Our primary risk management objective is to mitigate the impact of these risks on earnings and cash flow, and ultimately, unitholder value. We do not use financial instruments for trading purposes.

 

We record derivative financial instruments on the balance sheet as assets and liabilities at fair value. We estimate the fair value of derivative financial instruments using available market information and appropriate valuation techniques. Changes in the fair value of derivative financial instruments are recognized in earnings unless the instrument qualifies as a hedge and meets specific hedge accounting criteria.

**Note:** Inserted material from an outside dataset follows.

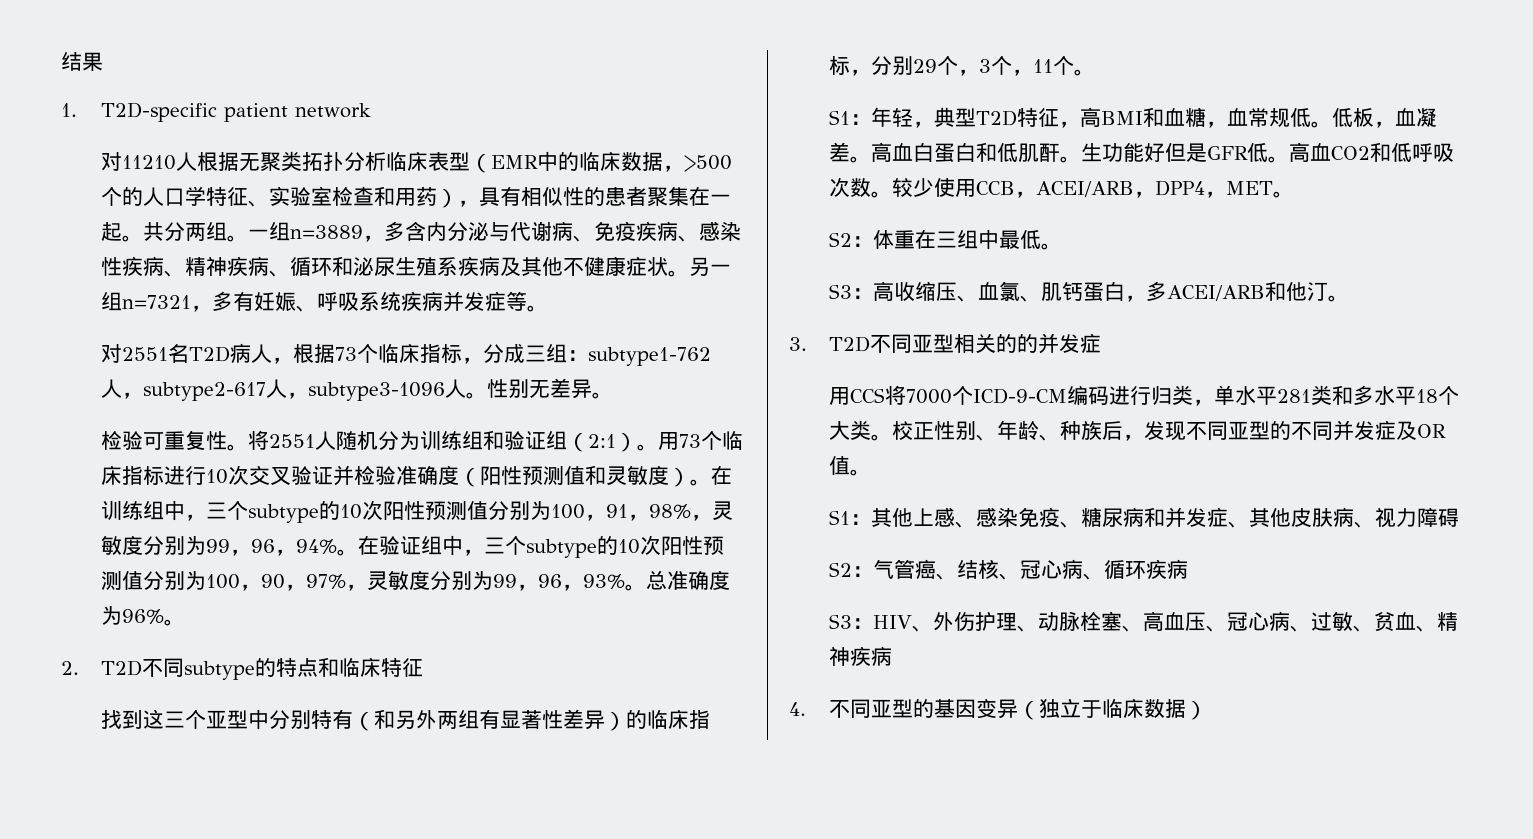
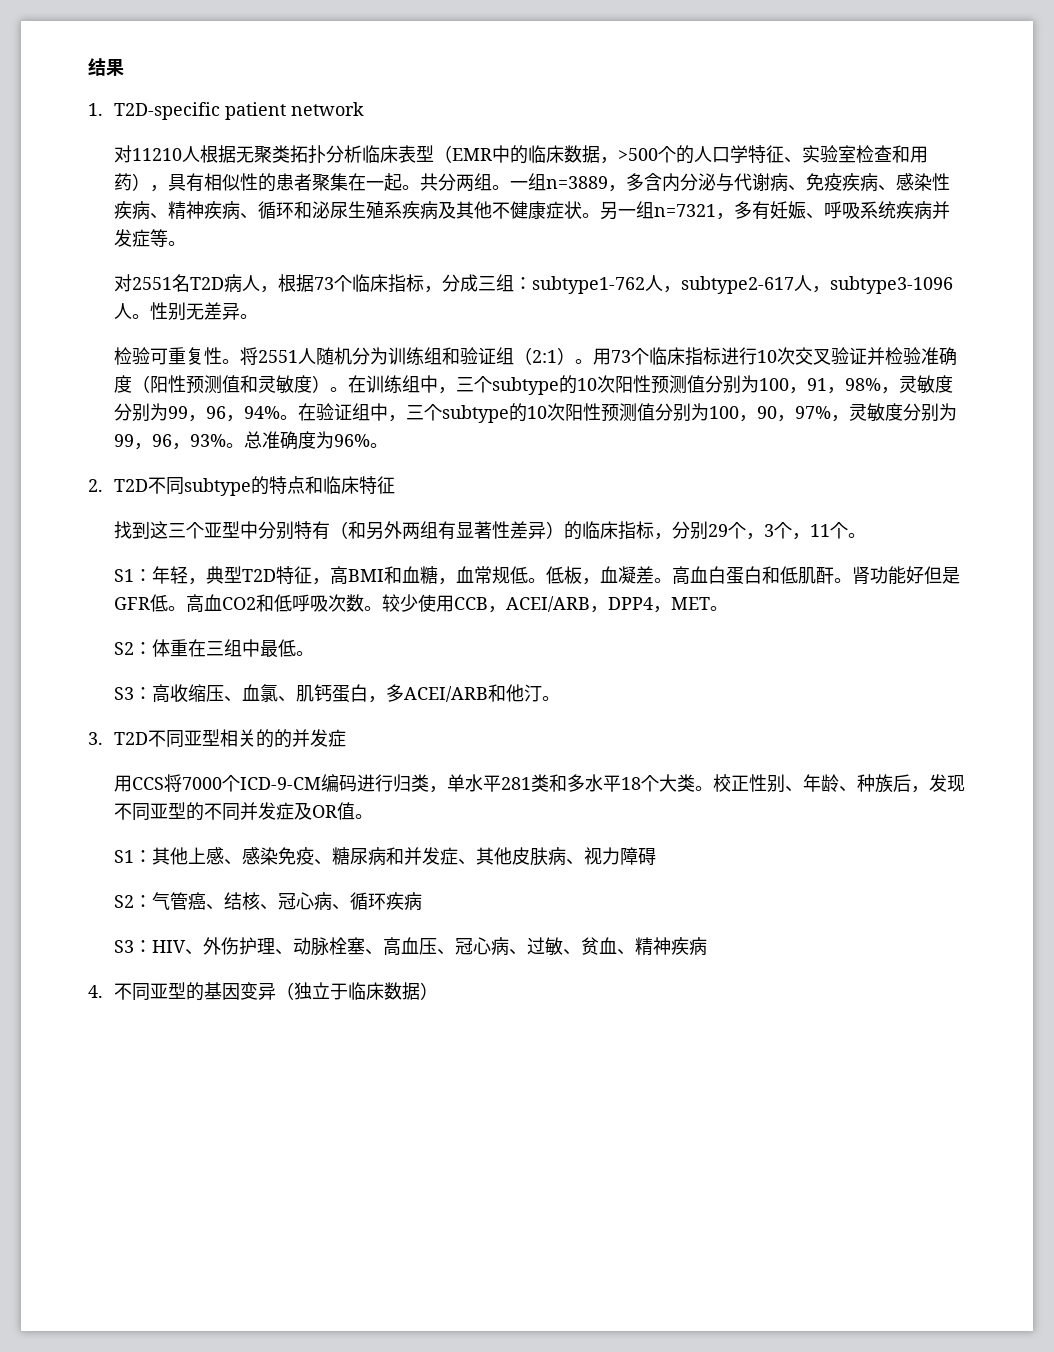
[1081,143,1103,162] 生 -> [851,566,870,585] 肾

Qualifying derivative financial instruments’ gains and losses may offset the hedged items’ related results in earnings for a fair value hedge or be deferred in accumulated other comprehensive income for a cash flow hedge.

 

MARKET RISK

 

From time to time, and in order to finance our business and that of our pipeline systems, the Partnership and our pipeline systems issue debt to invest in growth opportunities and provide for ongoing operations. The issuance of floating rate debt exposes the Partnership and our pipeline systems to market risk from changes in interest rates which affect earnings and the value of the financial instruments we hold.

 

Market risk is the risk that changes in market interest rates may result in fluctuations in the fair values or cash flows of financial instruments. We regularly assess the impact of interest rate fluctuations on future cash flows and evaluate hedging opportunities to mitigate our interest rate risk.

 

As of June 30, 2016, the Partnership’s interest rate exposure resulted from our floating rate Senior Credit Facility, 2015 Term Loan Facility, GTN’s Unsecured Term Facility and Tuscarora’s Unsecured Term Facility, under which $495 million, or 25 percent, of our outstanding debt was subject to variability in LIBOR interest rates. As of December 31, 2015, the Partnership’s interest rate exposure resulted from our floating rate Senior Credit Facility, unhedged portion of 2013 Term Loan Facility amounting to $350 million and Short-Term Loan Facility under which $795 million, or 42 percent, of our outstanding debt was subject to variability in LIBOR interest rates.  As of June 30, 2016, the variable interest rate exposure related to 2013 Term Loan Facility was hedged by fixed interest rate swap arrangements. If interest rates hypothetically increased (decreased) by one percent, 100 basis points, compared with rates in effect at June 30, 2016, our annual interest expense would increase (decrease) and net income would decrease (increase) by approximately $5 million.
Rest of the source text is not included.